Son las tres de la madrugada. Te arrastras hasta la puerta principal, con todo el cuerpo empapado en sudor y olor a aceite, exhausta. Al girar el pomo, un chirrido espeluznante de las bisagras te hace contener la respiración. El apartamento del semisótano parece como si un tifón hubiera pasado por allí: los cajones están todos abiertos y la ropa tirada por el suelo. Eran las huellas de tu padre. Sobre la mesa, un papel arrugado.

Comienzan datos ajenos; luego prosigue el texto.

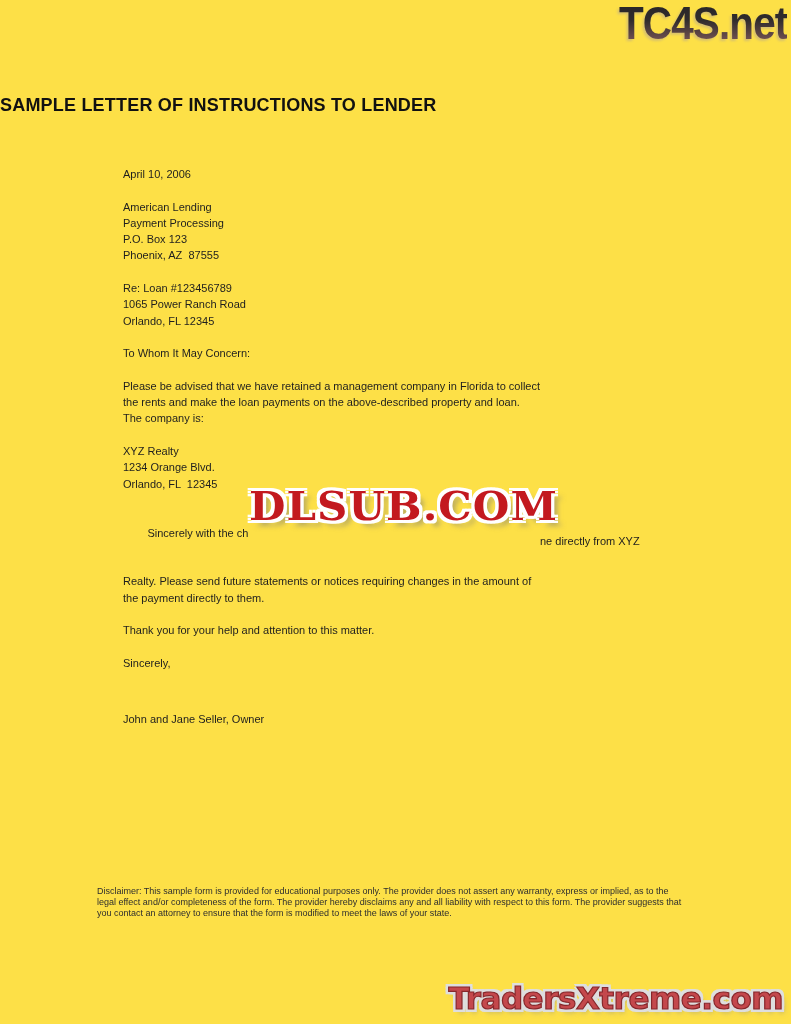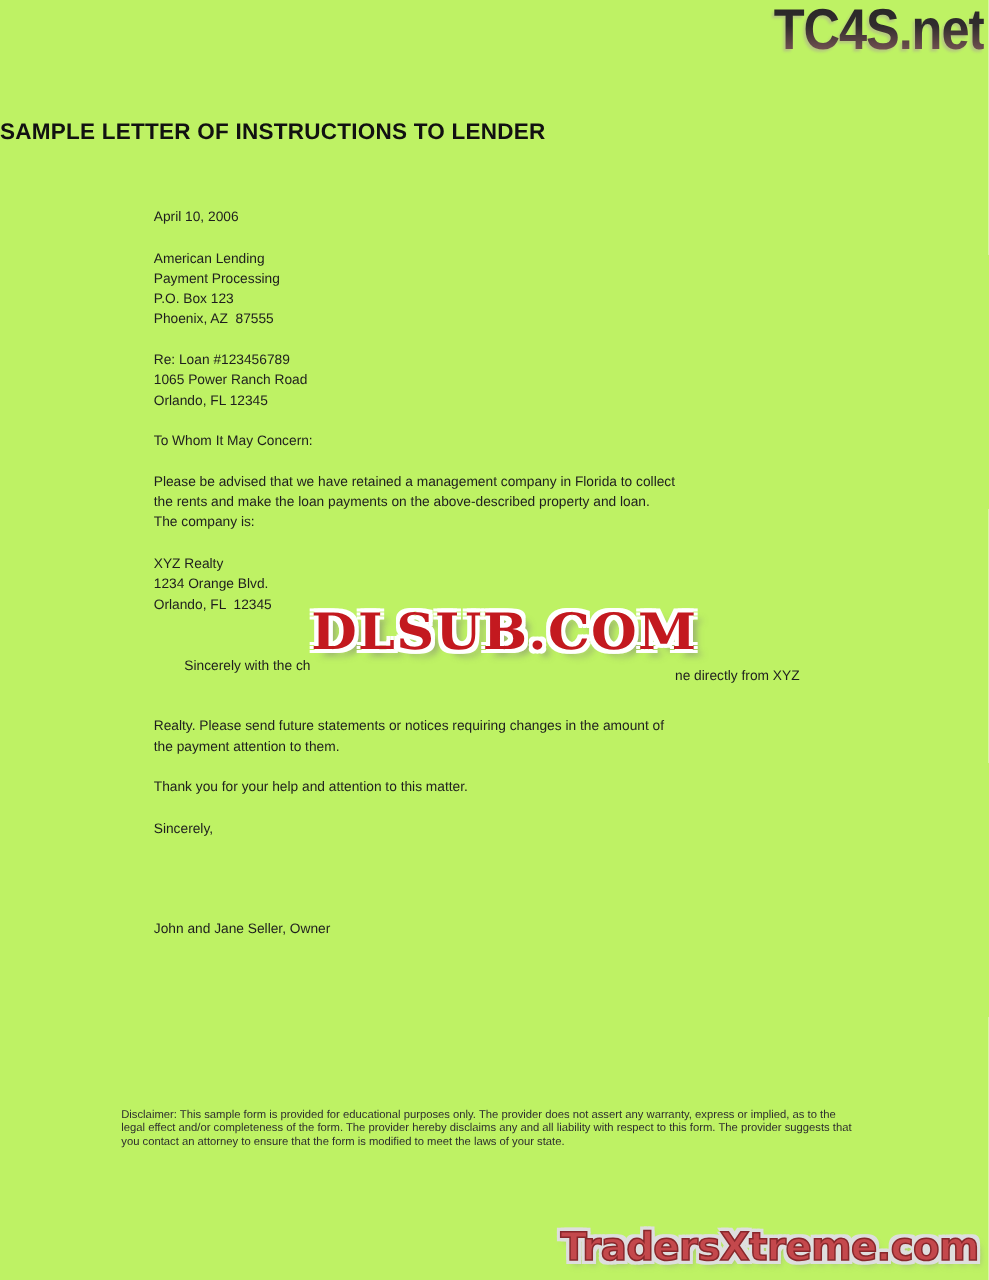"TC4S.net" .page { background: #bef264 -> #fde047 }
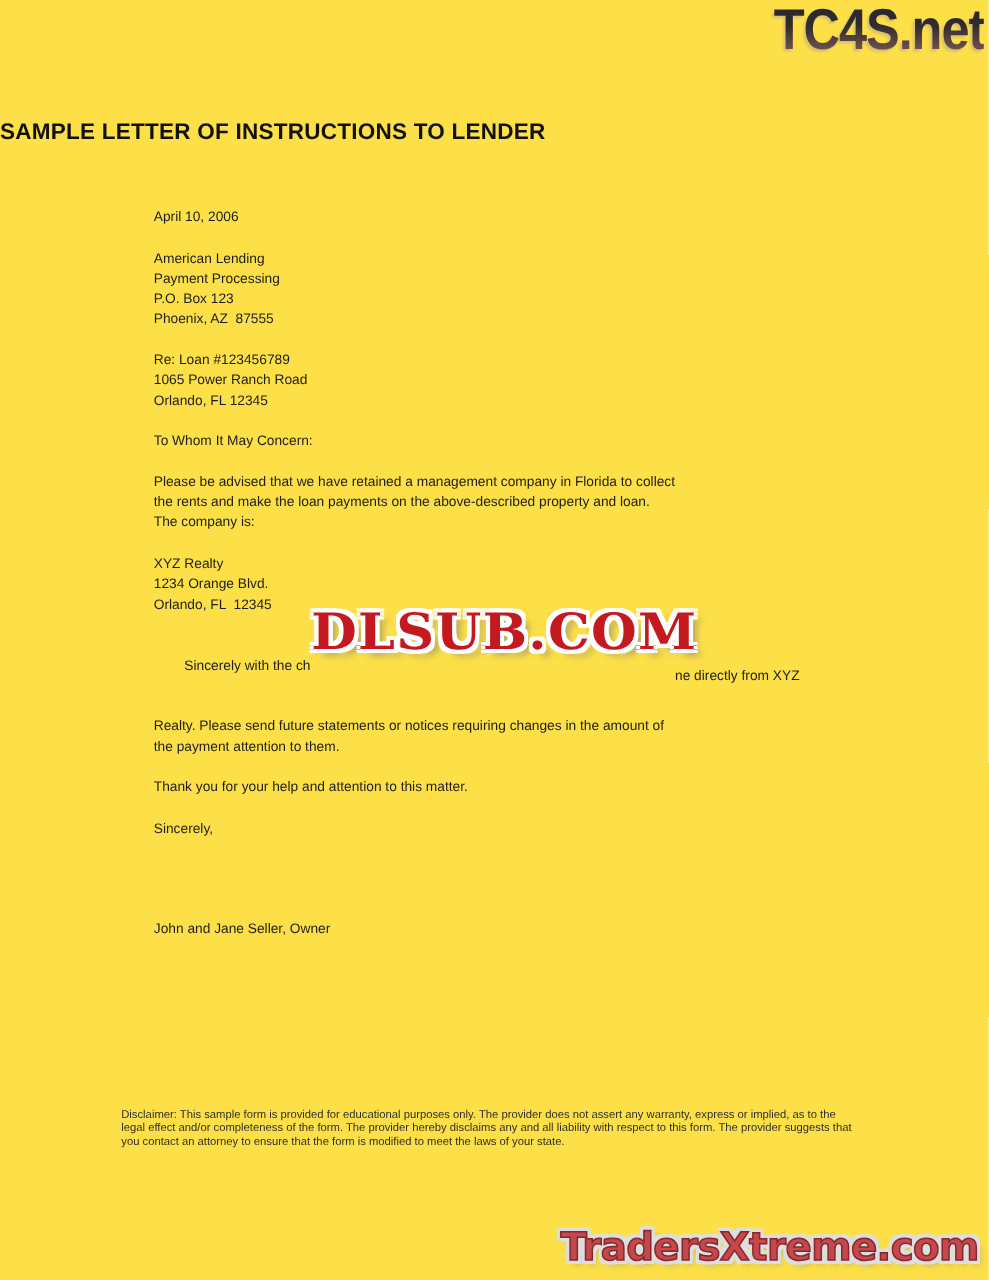"the payment attention to them." div.line { text: attention -> directly }
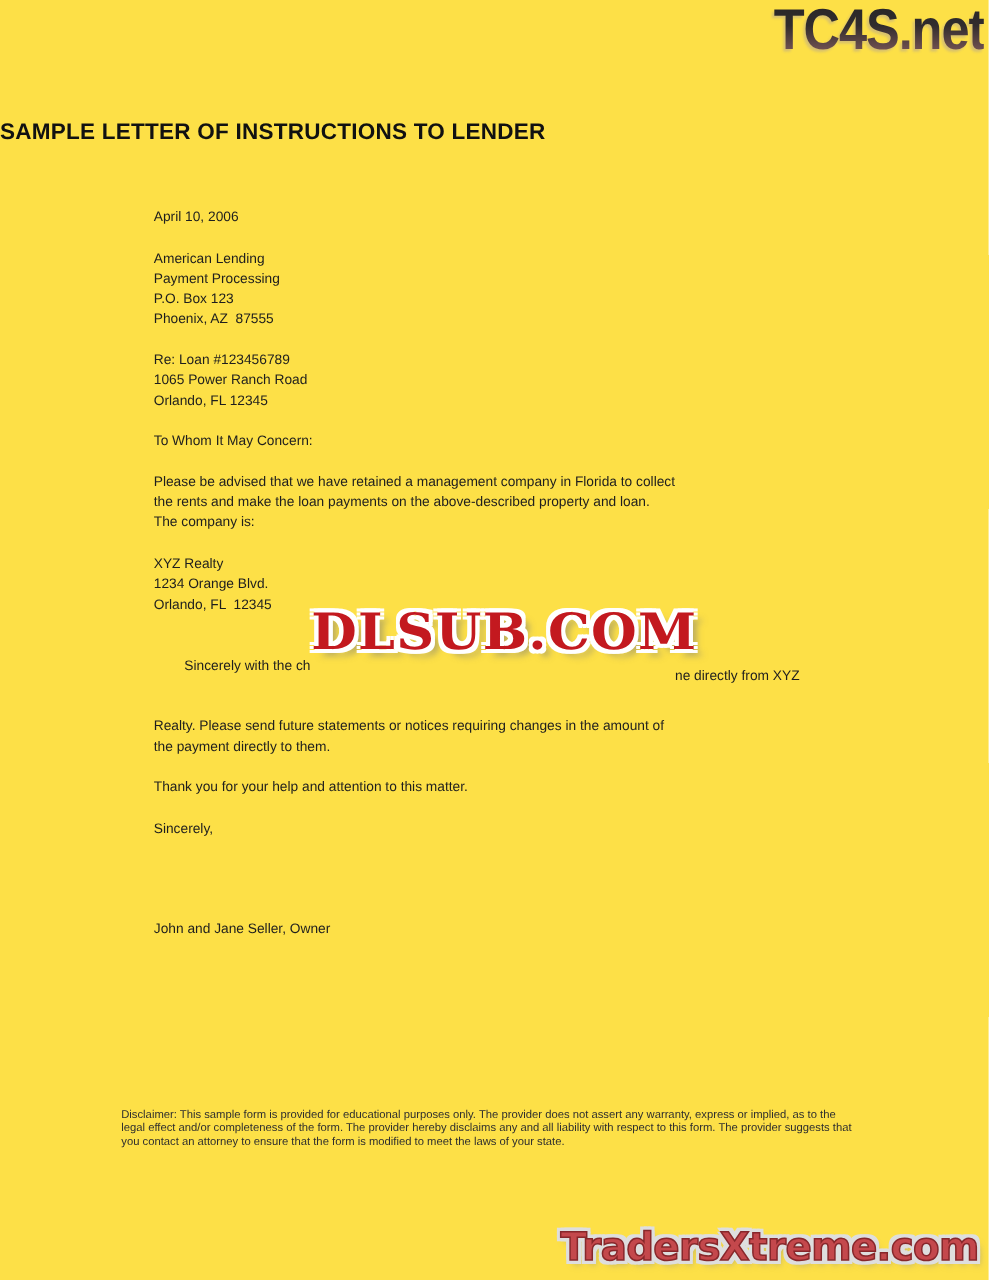"Sincerely," .block-sig-gap { margin-bottom: 64px -> 40px }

'Me llevo el dinero. Necesitaré más la próxima vez. No ignores mis llamadas.'
Te frotas las sienes que te laten con fuerza y miras fijamente las letras garabateadas. Con un suspiro, ordenas a medias la habitación desordenada y te metes en la cama fría. Fue entonces cuando.
Bum, bum, bum.
Un sonido sordo hace vibrar la vieja puerta de metal. Tu corazón cae hasta el suelo. La deuda de 100 millones que tu padre pidió prestada a un lugar llamado 'Heilonghui', poniéndote como aval. Ahora, la deuda era enteramente tuya.
"Sé que estás dentro. Abre la puerta."
La voz masculina, suave pero escalofriante, que proviene de fuera de la puerta, suena como una sentencia de muerte que se burla de tu realidad, sin lugar a donde huir.